Requirement — Please, from the entries below, transcribe exactly the lines that begin at the line with "and bug fixes" and end at the line with "displays typed commands", without the pictures.

....

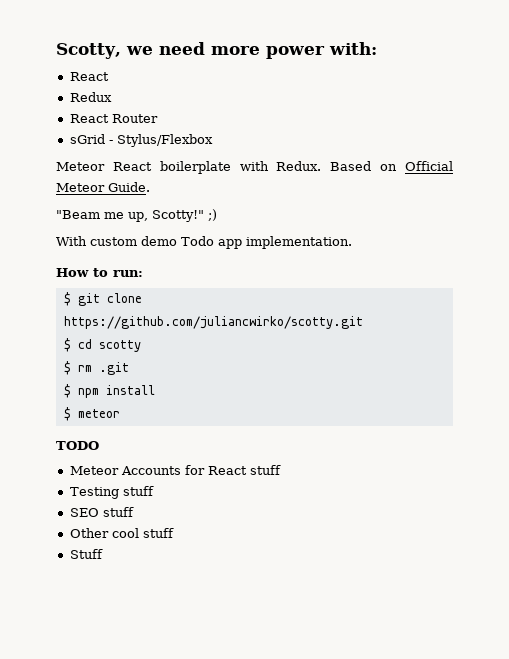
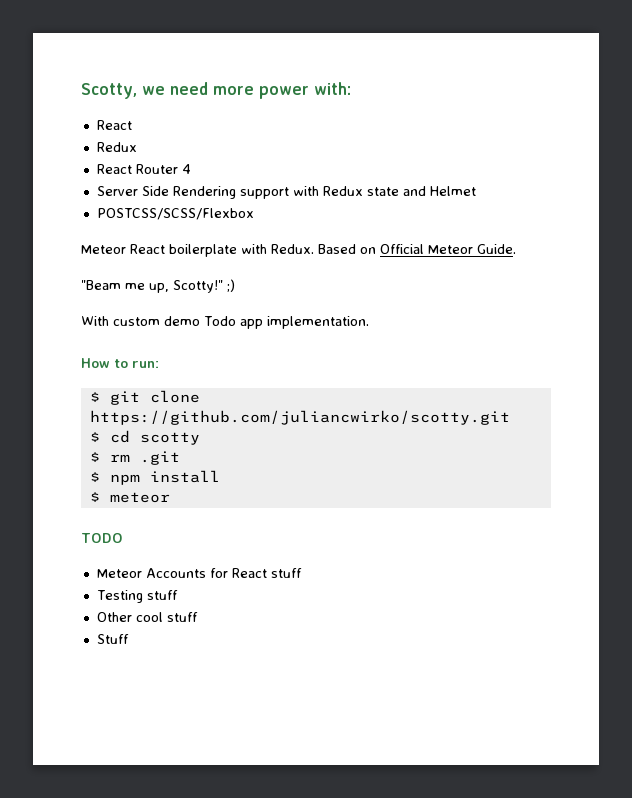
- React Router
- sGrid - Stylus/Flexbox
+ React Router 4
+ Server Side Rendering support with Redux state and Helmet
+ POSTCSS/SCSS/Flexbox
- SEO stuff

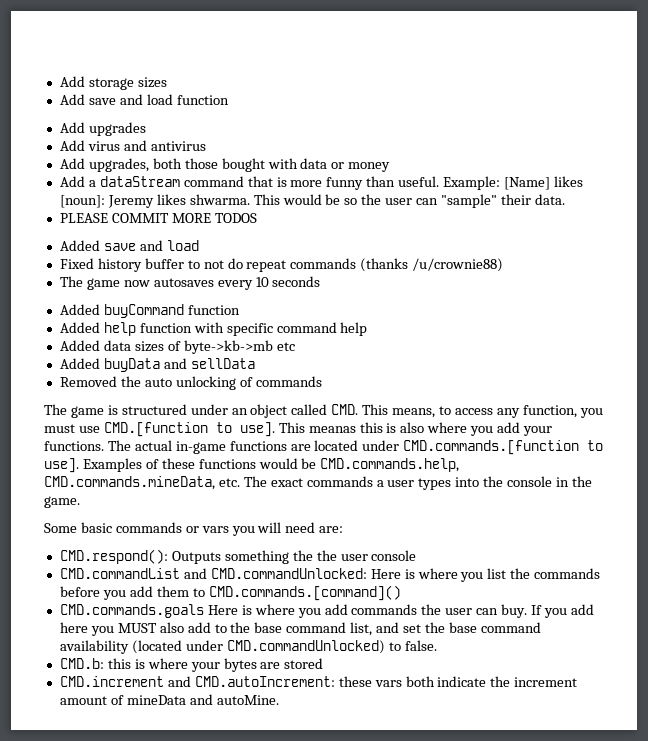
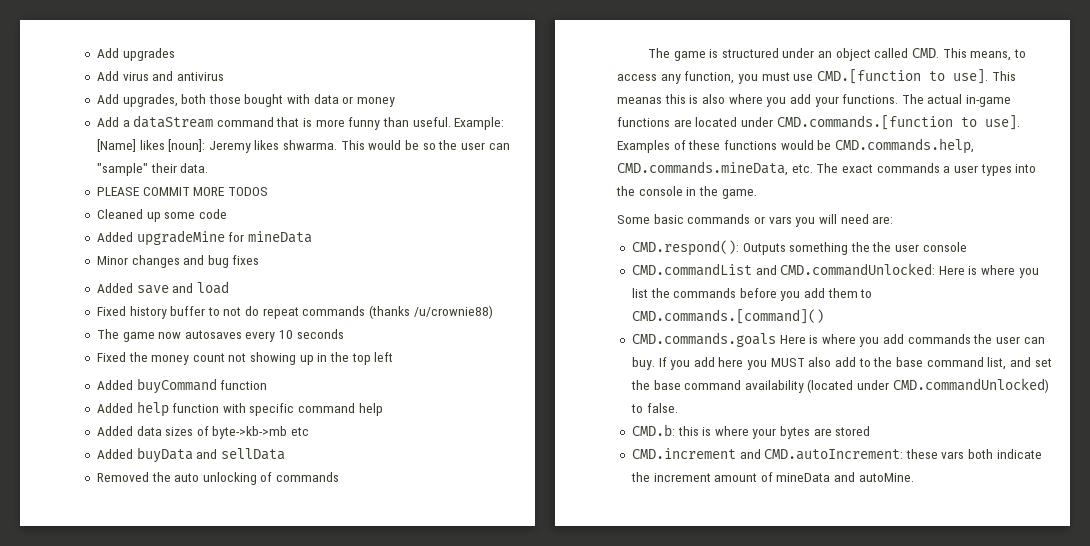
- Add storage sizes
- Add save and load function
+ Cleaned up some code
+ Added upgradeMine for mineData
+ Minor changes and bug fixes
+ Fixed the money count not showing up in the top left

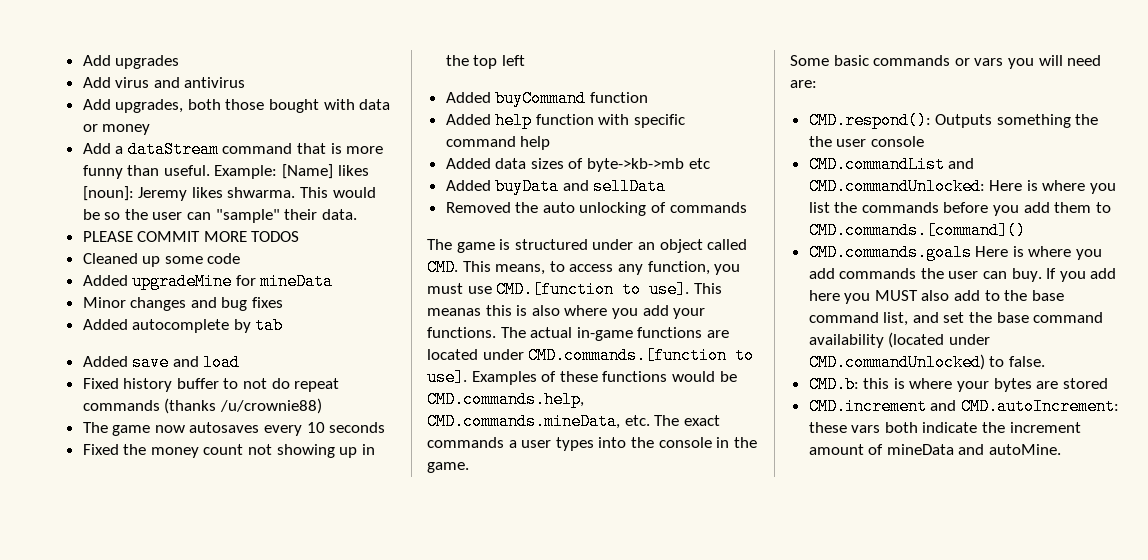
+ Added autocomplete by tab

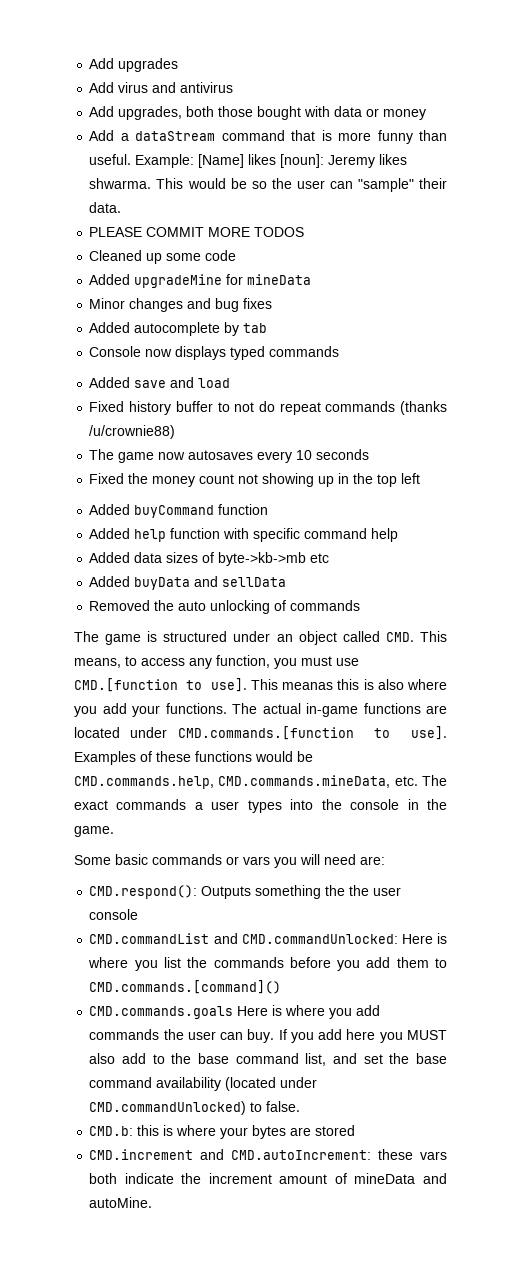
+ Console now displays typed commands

....

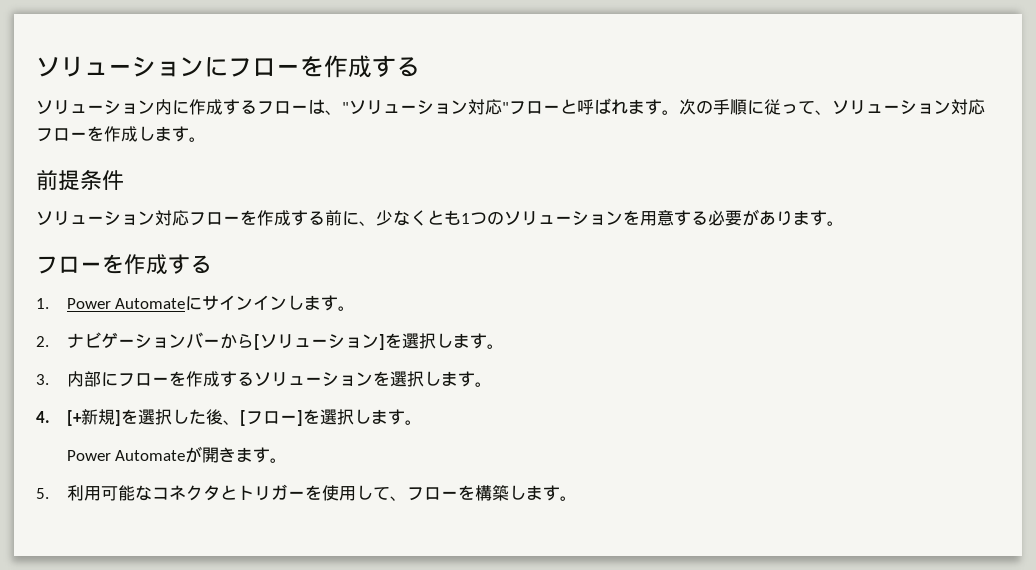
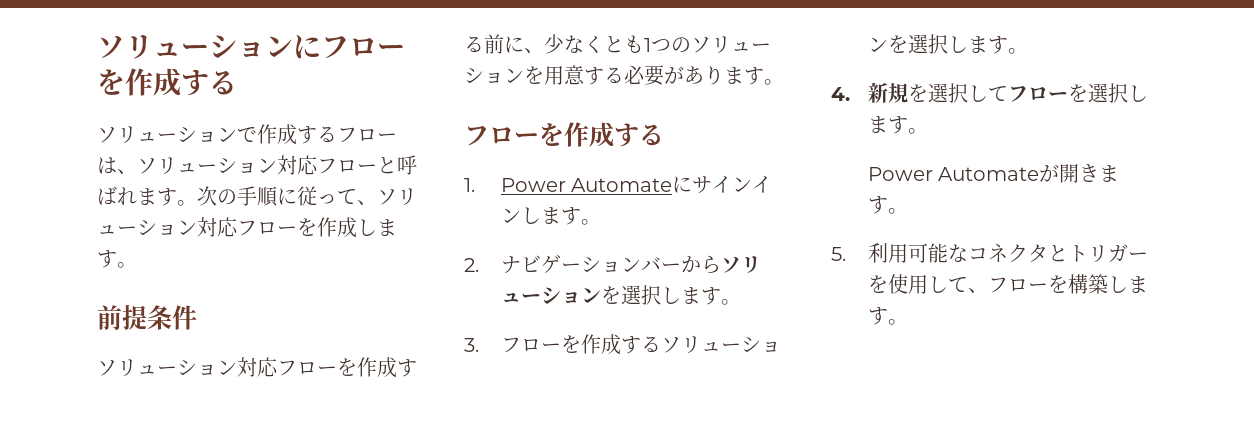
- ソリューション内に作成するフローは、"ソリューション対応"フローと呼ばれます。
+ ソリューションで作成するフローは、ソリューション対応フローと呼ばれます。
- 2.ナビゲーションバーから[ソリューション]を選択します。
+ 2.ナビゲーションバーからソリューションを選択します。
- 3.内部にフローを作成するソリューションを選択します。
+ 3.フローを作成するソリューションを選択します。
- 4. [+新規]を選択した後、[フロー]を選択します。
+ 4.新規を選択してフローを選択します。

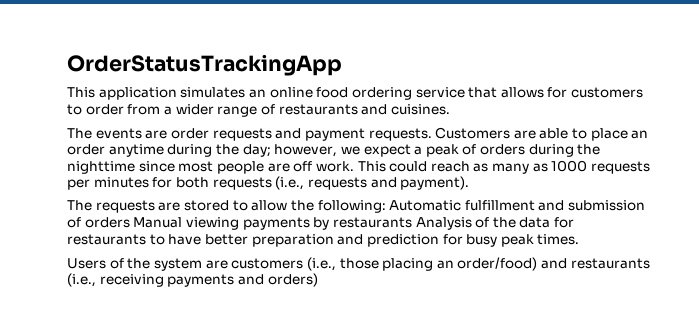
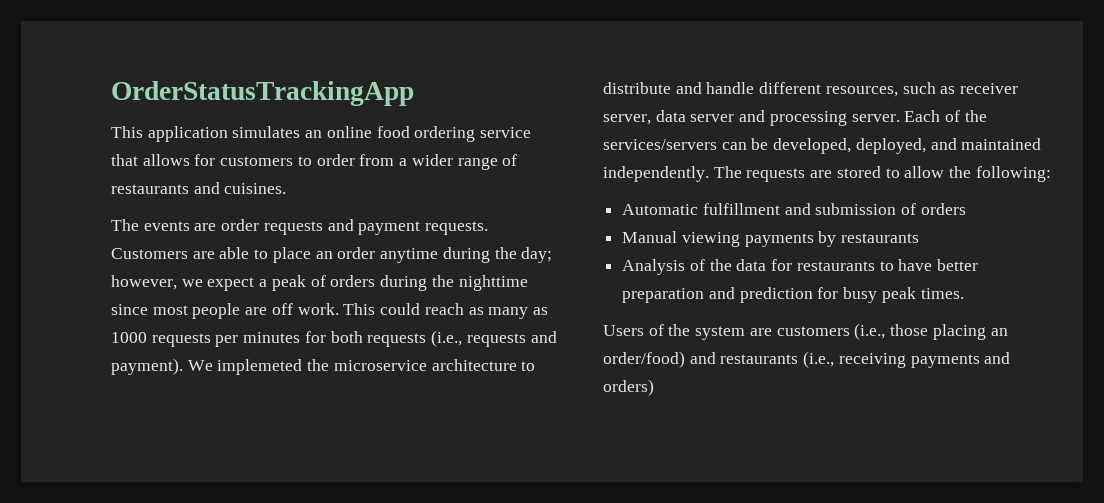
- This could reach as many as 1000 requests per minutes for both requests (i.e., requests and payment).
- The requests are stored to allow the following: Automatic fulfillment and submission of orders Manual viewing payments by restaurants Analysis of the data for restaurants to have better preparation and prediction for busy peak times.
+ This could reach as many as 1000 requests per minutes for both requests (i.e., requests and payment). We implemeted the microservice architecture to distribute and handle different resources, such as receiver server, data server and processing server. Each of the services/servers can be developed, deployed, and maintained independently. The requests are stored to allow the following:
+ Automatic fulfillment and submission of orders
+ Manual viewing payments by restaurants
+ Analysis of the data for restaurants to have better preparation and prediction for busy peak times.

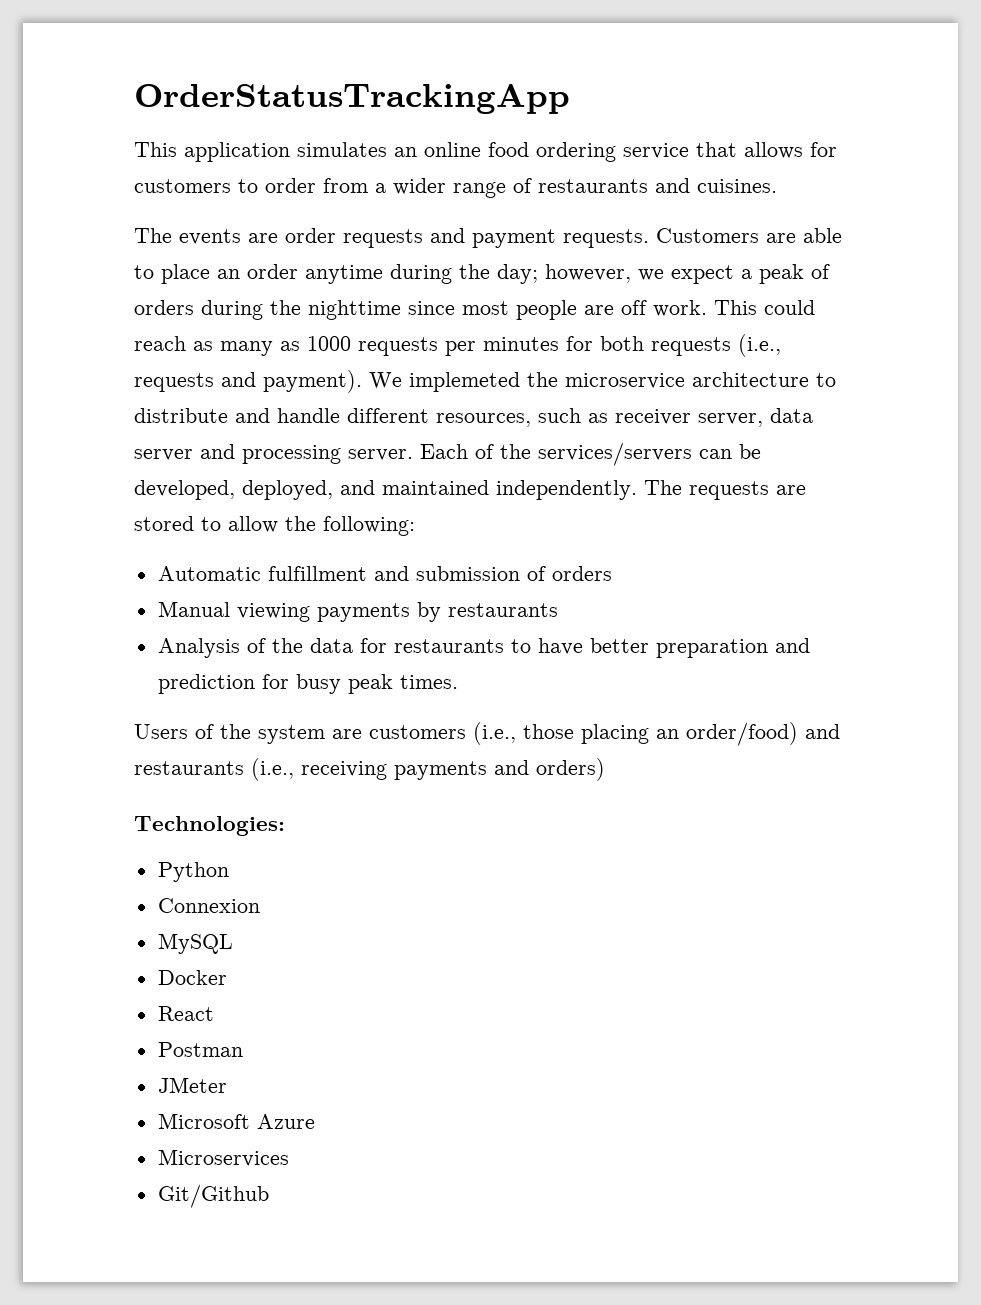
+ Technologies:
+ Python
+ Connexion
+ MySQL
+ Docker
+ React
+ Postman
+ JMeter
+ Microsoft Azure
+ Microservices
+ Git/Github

....

Result for this task —
+ Minor changes and bug fixes
+ Fixed the money count not showing up in the top left

+ Added autocomplete by tab

+ Console now displays typed commands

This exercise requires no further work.